Когда в музее есть галерея современного искусства, это указывает опять же на провинциальность. Заявляют отдельно стоящееся здание, отнятое, кстати, у союза художников, как галерею современного искусства, не понимая, о чем вообще идет речь — в ГМИИ, к слову, нет ни одного специалиста по современному искусству. К сожалению, директора наших казанских музеев не бывают даже в Москве на выставках современного искусства, ни за что не зайдут в МАММ (бывший Дом фотографии), в ЦСК «Гараж», или на «Винзавод», или в ту же самую Третьяковку на выставку современного искусства. Для них этого не существует, это просто для них другое измерение, параллельная реальность. При этом они наслышаны какими-то окольными путями, что это модно, что это востребовано. И тогда возникает галерея современного искусства с чудовищным, непонятным контентом. Они не знают, как себя позиционировать, у них нет концепции, и все, что они могут делать, это какие-то случайные события, которые там идут. Недавно была там выставка, и приглашали меня не на выставку фотографии, а на презентацию виски, декорациями для которой выступает выставка современных фотографов. Это наша местечковость. Те люди из нашей элиты, которые чувствуют себя модными, продвинутыми, не были в тех местах, где надо бы быть уже сейчас, не говоря уже про зарубежные музеи.

Поэтому я очень рада, что открылась «Смена», где правильное пространство, где есть публика, выдержан правильный формат. Если еще будет линия изобразительного искусства соотвествующая, то можно ставить пятерку, скажу как критик со стороны. По всем фронтам все в точку.

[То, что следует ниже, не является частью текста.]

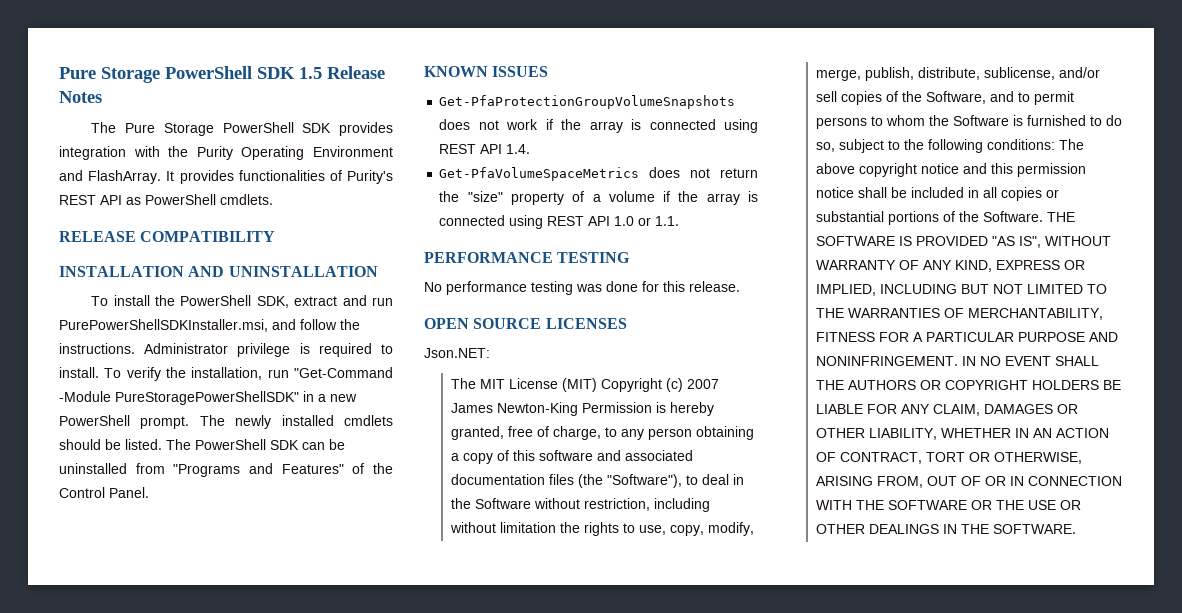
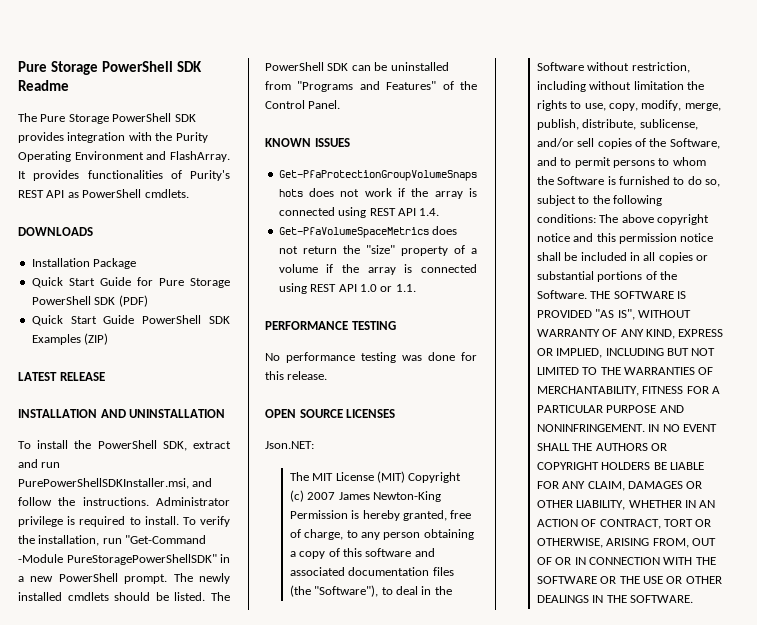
[59,66,385,83] [59,91,102,103] Pure Storage PowerShell SDK 1.5 Release Notes -> [18,61,202,75] [18,80,69,91] Pure Storage PowerShell SDK Readme
(273, 199) none -> [18,227,93,236] [31,258,137,269] [31,277,230,288] [31,295,148,307] [31,315,230,326] [31,333,109,345] [18,372,57,381] DOWNLOADS // Installation Package // Quick Start Guide for Pure Storage PowerShell SDK (PDF) // Quick Start Guide PowerShell SDK Examples (ZIP) // LATEST
[140,231,276,242] COMPATIBILITY -> (105, 376) none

— Я думаю, нынешнее министерство культуры понимает примерно, что к чему. Ведь галерея современного искусства взялась не из пустоты, не каким-то магическим образом появилась эта надпись. Все равно существует какой-то запрос, возникает такая попытка ответа на него. Что мешает в том же Эрмитаже отдать комнату под подобное направление?

— Пресловутая галерея возникла как оправдание отъема здания у союза художников для нужд ГМИИ, им хотелось показать, что они в авангарде, в отличие от анахроничного союза. Не думаю, что это было задание министерства. Другое дело, что надпись не соответствует содержанию, но это ведь не единичный пример несовпадения заявленного и фактического в нашем обществе.

Центр «Эрмитаж-Казань» не создавался с целью репрезентации современного искусства, там есть зал, который вообще-то предназначен для пресс-конференций, в нем-то и проходят разные выставки, параллельные основному проекту. Центр «Эрмитаж» работает как представительство Государственного Эрмитажа с заранее оговоренной выставочной и лекционной программой, и изначально в эту программу современное искусство не входило. То, что иногда удается делать какие-то проекты, — уже большая удача. Так, к сожалению, сейчас обстоят дела с современным искусством в музейном пространстве Казани.

СОВРЕМЕННОЕ ИСКУССТВО ДЛЯ ЛЮДЕЙ

— У большинства наших сограждан отношение к современному искусству как к чему-то несерьезному, чужеродному, такое полунаплевательское отношение к нему. Оно не вызывает того интереса, которое, возможно, должно вызывать. Как вы считаете, как вот эту ситуацию можно менять? Опять же, только просвещение?

— Только просвещение, образование. И опять же, мы всегда должны знать, что наш зрительский сегмент очень небольшой. Есть же избитая уже цитата советских времен: «Узок их круг, страшно далеки они от народа». Это про нас и нашу публику сказано. Интеллегентная прослойка очень узка у нас в Казани, к сожалению. Мы не хипстерская Москва, это надо понимать. Поэтому когда мы делаем выставки и лекции, мы должны отдавать себе отчет, что широкие слои населения мы не охватим этими выставками и лекциями первоначально. Но при этом надо надеяться, что эта аудитория вырастет и что в наши центры современной культуры и в музеи будут ходить люди широкими рядами так, как это происходит в западных странах, где в музеях тесно. Напоследок хочу рассказать такое наблюдение: в 2009 году поехала в Самару на Ширяевское биеннале современного искусства, еду в поезде, соседка — пожилая простая женщина, спрашивает, зачем в Самару еду. Я говорю: по художественным делам, на фестиваль. Она: «В Ширяево на биеннале?» Вот так действует многолетнее просвещение в Самаре. А еще больше меня удивили толпы людей в речном порту самарском, на эту самую биеннале направляющиеся, и ведь самые разные люди были, не только представители богемной тусовки.